+++ DATA FOR THIS TASK

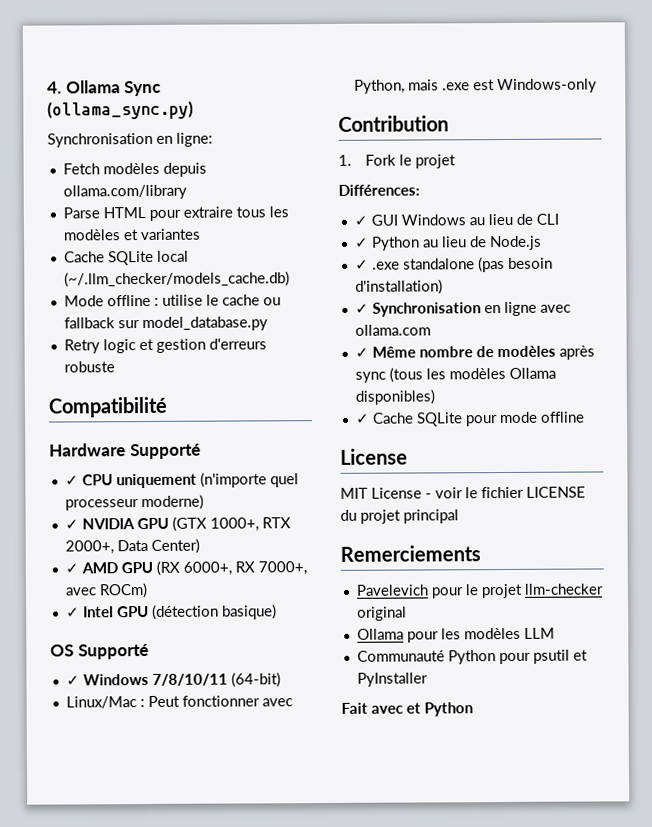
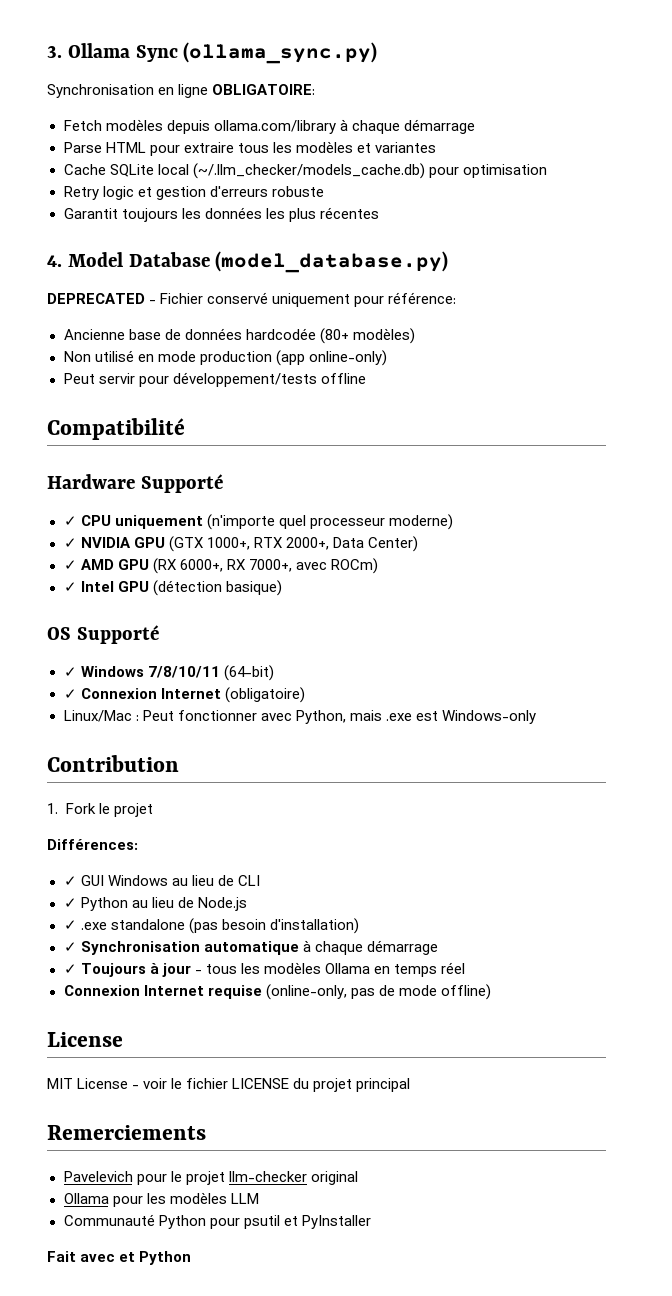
- 4. Ollama Sync (ollama_sync.py)
+ 3. Ollama Sync (ollama_sync.py)
- Synchronisation en ligne:
+ Synchronisation en ligne OBLIGATOIRE:
- Fetch modèles depuis ollama.com/library
+ Fetch modèles depuis ollama.com/library à chaque démarrage
- Cache SQLite local (~/.llm_checker/models_cache.db)
- Mode offline : utilise le cache ou fallback sur model_database.py
+ Cache SQLite local (~/.llm_checker/models_cache.db) pour optimisation
+ Garantit toujours les données les plus récentes
+ 4. Model Database (model_database.py)
+ DEPRECATED - Fichier conservé uniquement pour référence:
+ Ancienne base de données hardcodée (80+ modèles)
+ Non utilisé en mode production (app online-only)
+ Peut servir pour développement/tests offline
+ ✓ Connexion Internet (obligatoire)
- ✓ Synchronisation en ligne avec ollama.com
- ✓ Même nombre de modèles après sync (tous les modèles Ollama disponibles)
- ✓ Cache SQLite pour mode offline
+ ✓ Synchronisation automatique à chaque démarrage
+ ✓ Toujours à jour - tous les modèles Ollama en temps réel
+ Connexion Internet requise (online-only, pas de mode offline)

++++++

**WHAT THE EXERCISE ASKS:** In the answer, restate word for word each line from the one with "- Mode offline" through the end of the material above.

**WRITTEN ANSWER:**
- Mode offline : utilise le cache ou fallback sur model_database.py
+ Cache SQLite local (~/.llm_checker/models_cache.db) pour optimisation
+ Garantit toujours les données les plus récentes
+ 4. Model Database (model_database.py)
+ DEPRECATED - Fichier conservé uniquement pour référence:
+ Ancienne base de données hardcodée (80+ modèles)
+ Non utilisé en mode production (app online-only)
+ Peut servir pour développement/tests offline
+ ✓ Connexion Internet (obligatoire)
- ✓ Synchronisation en ligne avec ollama.com
- ✓ Même nombre de modèles après sync (tous les modèles Ollama disponibles)
- ✓ Cache SQLite pour mode offline
+ ✓ Synchronisation automatique à chaque démarrage
+ ✓ Toujours à jour - tous les modèles Ollama en temps réel
+ Connexion Internet requise (online-only, pas de mode offline)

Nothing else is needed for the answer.